For instance, let $$f(x):=c(1+\sin x)e^{-c^2 (x-\pi)^2},$$ where $c>0$ is small. Then $\|f\|_1=\sqrt\pi$ for all real $c>0$. However, $$\frac{\|f_{2\pi}-f_0\|_1}{2\pi}=\frac{\text{erf}(c\pi)}{\sqrt\pi}\to0$$ as $c\downarrow0$. So, there is no nontrivial (that is, nonzero) lower bound here -- unless $f$ is fixed or, more, generally, other conditions on $f$ are imposed, in addition to smoothness; see below.
Here is the graph $\{(x,f(x))\colon|x|<11\pi\}$ for $c=1/100$:
$\newcommand\de\delta$Now a simple result in the positive direction. Suppose that for some real $c>0$ and all $x\in[a,b]$ we have $f'(x)\ge c$. Then for any real $\de>0$ and all $x\in[a,b-\de]$ we have $f(x+\de)-f(x)\ge c\de>0$ and hence $\|f_\de-f_0\|_p\ge c\de(b-a-\de)_+^{1/p}$, where $u_+:=\max(0,u)$.

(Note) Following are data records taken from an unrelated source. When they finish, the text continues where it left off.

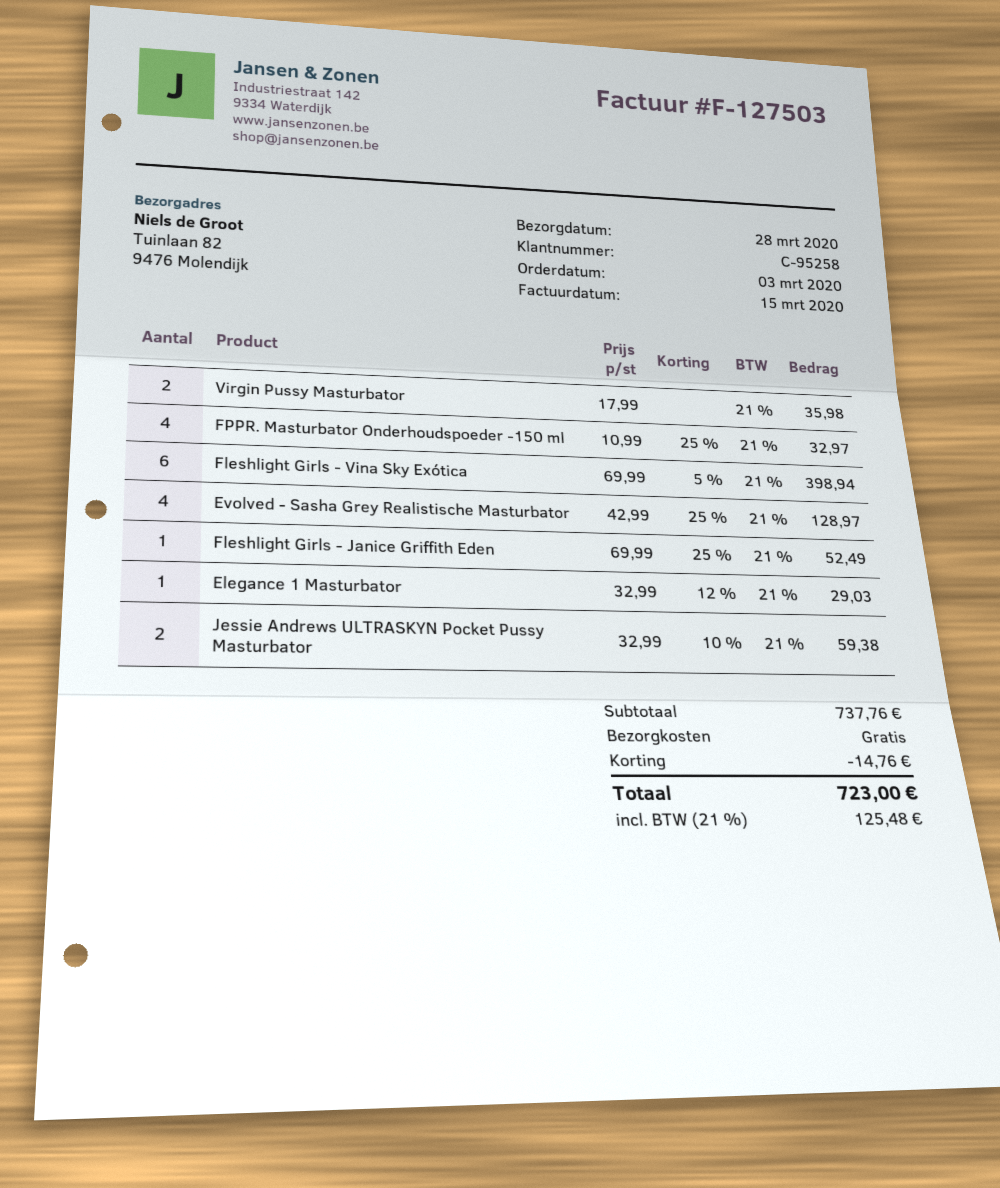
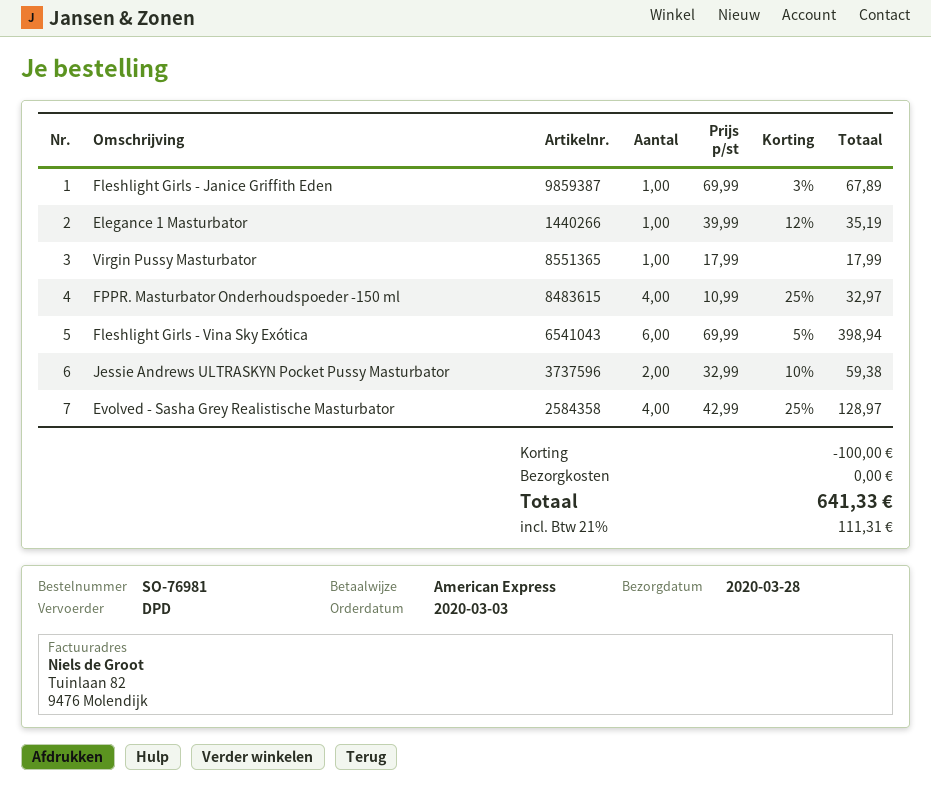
Virgin Pussy Masturbator: 2 x 17.99 = 35.98 -> 1 x 17.99 = 17.99
Fleshlight Girls - Janice Griffith Eden: 1 x 69.99 - 25% = 52.49 -> 1 x 69.99 - 3% = 67.89
Elegance 1 Masturbator: 1 x 32.99 - 12% = 29.03 -> 1 x 39.99 - 12% = 35.19
discount: 14.76 -> 100.00
tax: 21% = 125.48 -> 21% = 111.31
total: 723.00 -> 641.33

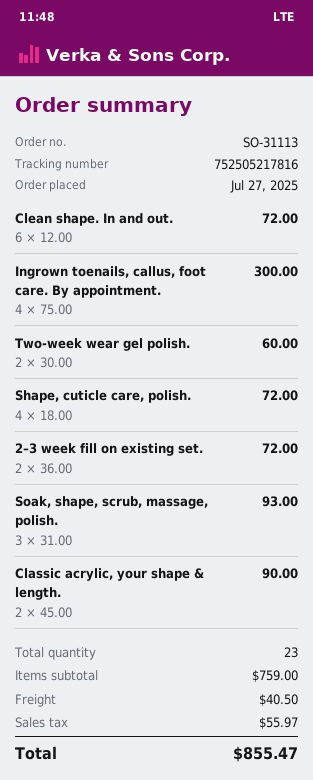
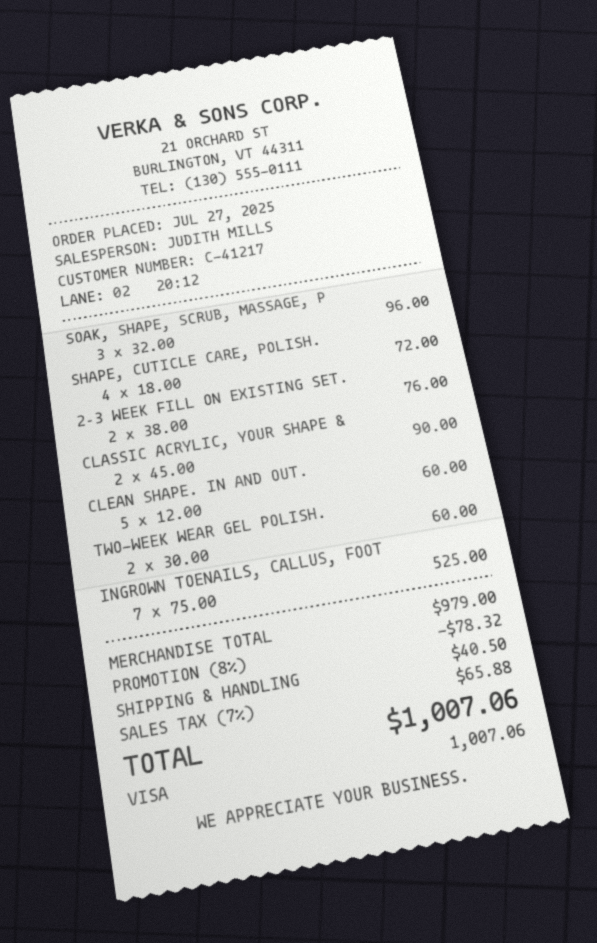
Clean shape. In and out.: 6 x 12.00 = 72.00 -> 5 x 12.00 = 60.00
Ingrown toenails, callus, foot care. By appointment.: 4 x 75.00 = 300.00 -> 7 x 75.00 = 525.00
2–3 week fill on existing set.: 2 x 36.00 = 72.00 -> 2 x 38.00 = 76.00
Soak, shape, scrub, massage, polish.: 3 x 31.00 = 93.00 -> 3 x 32.00 = 96.00
subtotal: 759.00 -> 979.00
discount: none -> 8% = 78.32
tax: 55.97 -> 65.88
total: 855.47 -> 1007.06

Suppose now that (i) for some real $c_1>0$ and all $x\in[a_1,b_1]$ we have $f'(x)\ge c_1$ and (ii) for some real $c_2>0$ and all $x\in[a_2,b_2]$ we have $f'(x)\le -c_2$. Then, similarly, for any real $\de>0$ we have $\|f_\de-f_0\|_p^p\ge c_1^p\de^p(b_1-a_1-\de)_+ + c_2^p\de^p(b_2-a_2-\de)_+$. So, if $K-K\subset[-\de_*,\de_*]$ for somsome real $\de_*>0$, then the infimum in question is $$\ge(c_1^p(b_1-a_1-2\de_*)_+ + c_2^p(b_2-a_2-2\de_*)_+)^{1/p}.$$